General aviation community meets with Wood County Airport Authority
WILLIAMSTOWN — Members of the general aviation community raised concerns and questions about service, maintenance and development at the Mid-Ohio Valley Regional Airport Thursday morning during a meeting of the Wood County Airport Authority.
More than 20 pilots, business owners and other interested parties gathered for the authority’s regular meeting in Jerry’s Flyaway Cafe, the airport’s restaurant. They questioned the training provided to airport employees and said customer service was often lacking compared to other airports.
“I’ve heard your comments about service, and that is going to change,” authority President Bill Richardson said. “You’re going to see some improvement there.”
Other issues could take more time — and money — to address, he said.
Richardson encouraged those in attendance to contact local, state and federal officials to request additional funding for the airport.
“Send out a call of duty and we’ll start making calls,” said Denny Harton, a pilot who has a plane at the airport.
Richardson noted contributions from the Wood County Commission have increased in recent years, but an attorney working for the county determined the airport was not eligible for funding they requested from the county’s American Rescue Plan Act allotment. He also said a number of area counties and cities that benefit from the airport’s presence have contributed little or nothing to its operations.
Members of the general aviation community, which includes civilian pilots and owners of personal and corporate aircraft, recently sent a letter to the authority and the County Commission, citing concerns about safety, particularly related to employee training and potential damage to aircraft; infrastructure maintenance; and a perceived lack of communication with previous management.
Some of those in the audience Thursday referenced deteriorating conditions in hangars, saying they should have been addressed a long time ago.
Terry Moore, a former airport manager and member of the authority, acknowledged some work had been delayed over the years because of a lack of funding.
“During my watch, I traded maintenance for survival,” he said. “We did nickels and dimes, little things here and there. … Each manager in succession, with the funds he has available, has been focused on maintaining that infrastructure.”
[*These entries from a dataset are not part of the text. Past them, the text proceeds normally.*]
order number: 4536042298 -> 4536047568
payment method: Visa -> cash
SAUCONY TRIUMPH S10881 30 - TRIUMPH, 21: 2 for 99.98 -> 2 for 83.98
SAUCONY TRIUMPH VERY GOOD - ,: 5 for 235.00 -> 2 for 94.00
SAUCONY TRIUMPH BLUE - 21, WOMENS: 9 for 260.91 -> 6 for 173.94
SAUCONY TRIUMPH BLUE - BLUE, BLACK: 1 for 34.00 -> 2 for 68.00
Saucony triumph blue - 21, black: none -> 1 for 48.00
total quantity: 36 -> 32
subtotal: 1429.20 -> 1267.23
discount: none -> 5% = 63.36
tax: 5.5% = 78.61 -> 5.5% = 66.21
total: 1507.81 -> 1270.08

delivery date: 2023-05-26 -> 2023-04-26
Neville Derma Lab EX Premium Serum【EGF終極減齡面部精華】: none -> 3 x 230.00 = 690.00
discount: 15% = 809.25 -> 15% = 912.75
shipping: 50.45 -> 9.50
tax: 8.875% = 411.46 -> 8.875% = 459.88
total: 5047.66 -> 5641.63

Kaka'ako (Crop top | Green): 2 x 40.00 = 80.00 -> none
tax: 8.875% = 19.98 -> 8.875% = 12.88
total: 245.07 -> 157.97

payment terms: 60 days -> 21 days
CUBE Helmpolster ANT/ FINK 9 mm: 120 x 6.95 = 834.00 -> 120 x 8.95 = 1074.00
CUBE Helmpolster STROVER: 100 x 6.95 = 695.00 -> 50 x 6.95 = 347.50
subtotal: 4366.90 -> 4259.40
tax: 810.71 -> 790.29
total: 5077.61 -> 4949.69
Glen Kelly, another former manager and member of the authority, pointed to projects completed and started under his watch, including an $8 million runway rehabilitation, a $2.3 million lighting upgrade and two roof repairs for $586,000. An upgrade to the terminal and parking lot repaving with money from federal earmarks secured by U.S. Sen. Joe Manchin, D-W.Va., and repairs to a large hangar with funding from the airport and the county are in the works.
“It’s not that we haven’t done it. There’s a lot of infrastructure out here,” Kelly said. “My goal was to improve. We did improve. Do we need a lot more? Yes, we do.”
Joshua Wilson, a representative of the general aviation community, said he feels like there has been a disconnect between airport management and the community, although he praised the efforts of Denise Myers, who took over the job Aug. 1, in reaching out to people.
“We’re just as much at fault for not voicing our concerns as effectively as we could,” Wilson said.
Moore suggested those in attendance form committees and bring concerns to the authority, as well as ways they want to help. Some suggested volunteering to clean up and fix smaller hangars, which Richardson said could be done.
“I think everybody here … wants to see this place succeed,” Wilson said.
Myers said that, being new to the airport, she has had to observe to “see exactly what was going on.”
“And now that I have observed, I can make some educated decisions,” she said.
In the business portion of the meeting, Richardson was re-elected as president, after Moore declined a nomination by Kelly.
“Our new manager has been going to the board president for a lot of operational decisions,” Kelly said, citing Moore’s experience as manager.
Moore thanked Kelly for the nomination and nominated Kelly as secretary/treasurer. Kelly declined.
Following a 4-0 vote, with Wood County Commissioner Bob Tebay absent because of a commission meeting at the same time, Richardson was named president, Tim Flinn vice president and Moore secretary/treasurer.
After two-and-a-half hours in the restaurant, the board voted to go into executive session to discuss contracts.